Monday, May 18, 2015

Book Review: David Copperfield

David Copperfield by Charles Dickens

Recommended For: Ages 10 to Adult (reading and interest level)

Rating: PG

Young David Copperfield has a wonderful life until his mother remarries a stern, hard man named Mr. Murdstone. Bringing with him his even harder sister Miss Murdstone, young David's life is made a misery. After continually failing at his lessons and biting Mr. Murdstone, David is sent to a boarding school where he makes several friends. After something tragic happens, David is sent to work in Mr. Murdstone's bottling business, where he boards with the Micawber family. Finally, it gets to be too much for him and he runs away to his aunt, Betsy Trotwood, whom he has never laid eyes on. And there is where the true adventure begins.

It always takes me a long time to finish a Dickens book. I started this book not long after I finished Nicholas Nickleby and Hard Times. Now that I've finished it, I may be able to say that this has been my favorite Dickens book I've read so far, and I've read five completely through. Although I forgot some of the more minor characters and events because it had been so long since I  had picked it up, I still enjoyed it very much.

Writing: 5/5
Charles Dickens is an impeccable writer. This book is no exception. It is written very well.

Setting: 5/5
As all Dickens' books, it is set in England. It is very realistic and vivid. You can envision the places they're at.

Plot: 5/5
Oh, my goodness. While as with any Dickens book, it is difficult to extract the main central plot, it is still very good. Complicated and twisted, but in a good way. In a way, this is all part of the Dickens charm. I always wanted to read more.
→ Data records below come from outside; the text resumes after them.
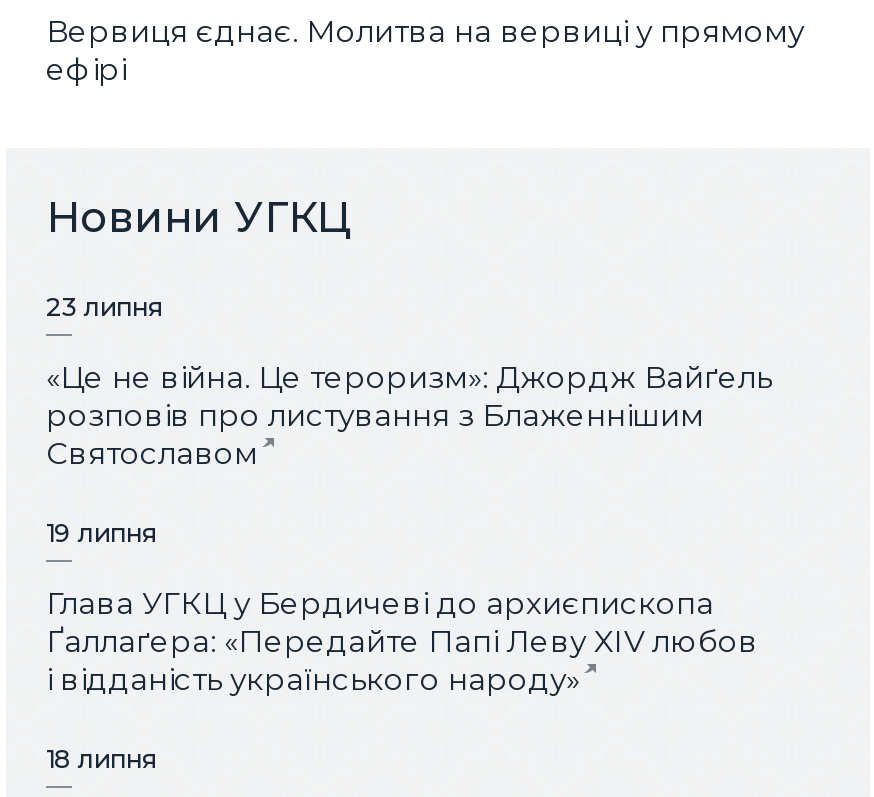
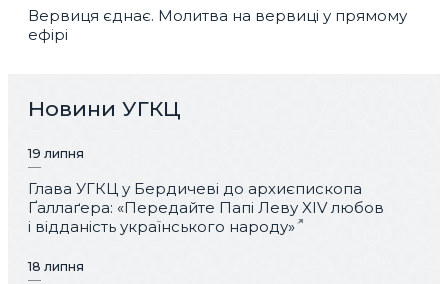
- 23 липня
- «Це не війна. Це тероризм»: Джордж Вайґель
- розповів про листування з Блаженнішим
- Святославом
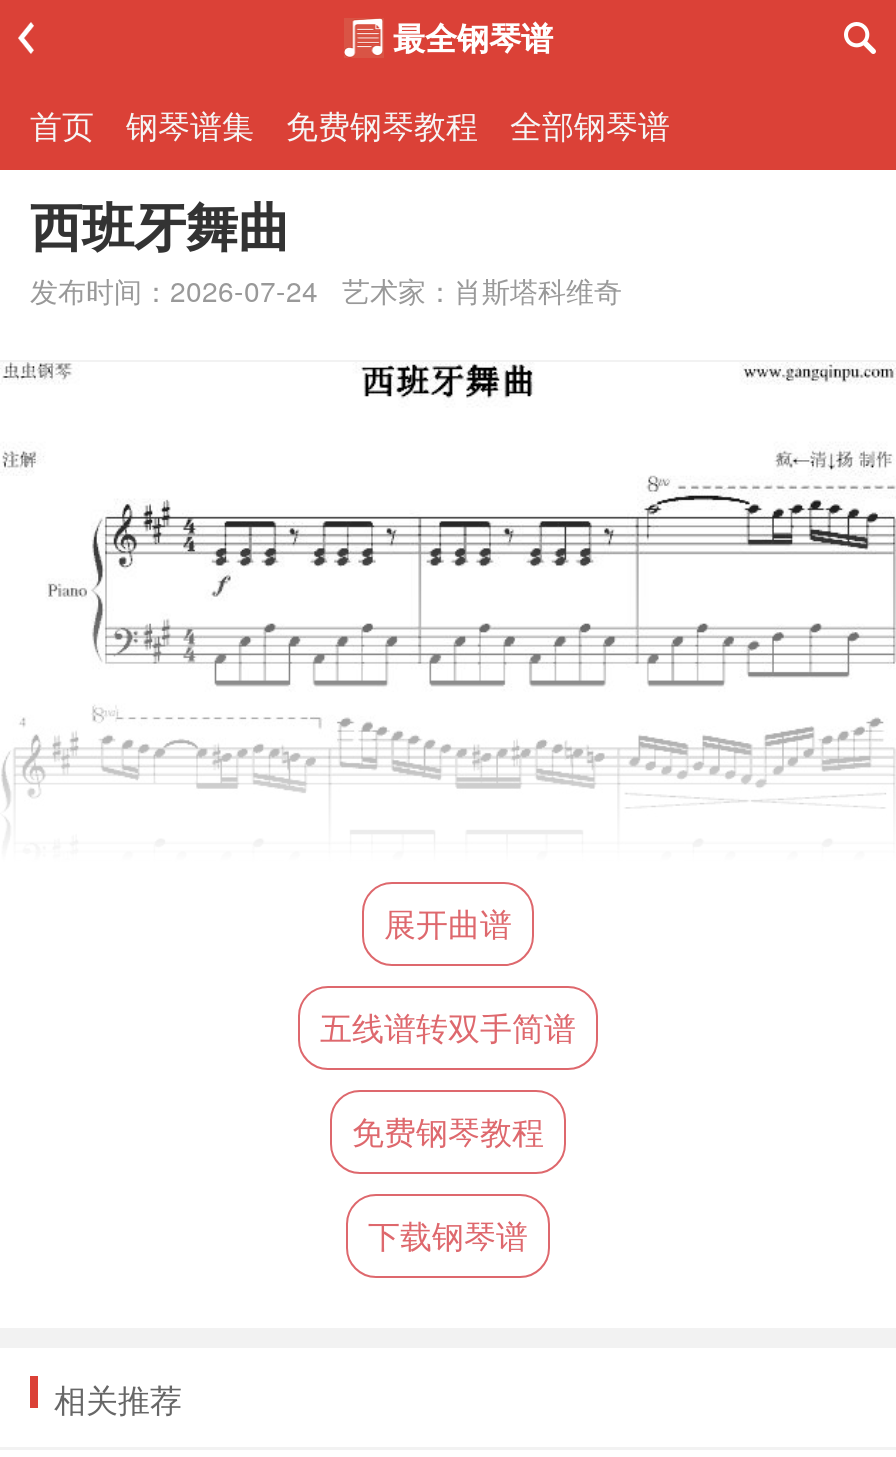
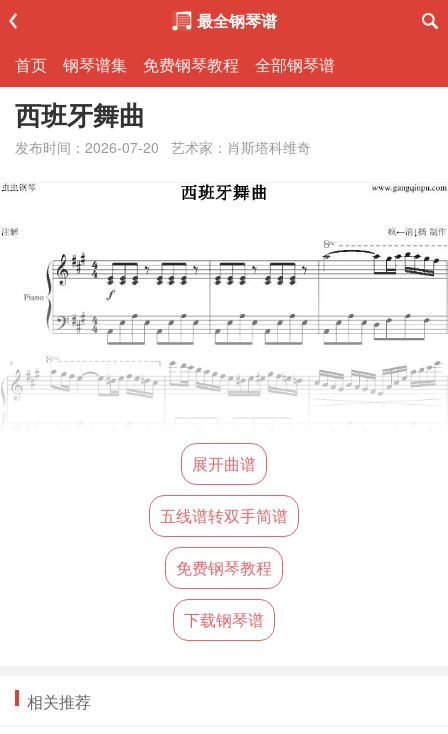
- 发布时间：2026-07-24艺术家：肖斯塔科维奇
+ 发布时间：2026-07-20艺术家：肖斯塔科维奇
Character Development: 5/5
It is this that makes Charles Dickens such a unique and great writer. From Mr. Micawber to Steerforth to friendly Tommy Traddles to humble and conniving Uriah Heep to the interesting Aunt Betsy Trotwood to the sweet and well-influencing Agnes Wickfield to the complex David Copperfield himself, every character in this book is rich and fleshed out and unique.

In other words, this is one acclaimed classic you don't want to miss! Now maybe I can focus on finishing Great Expectations...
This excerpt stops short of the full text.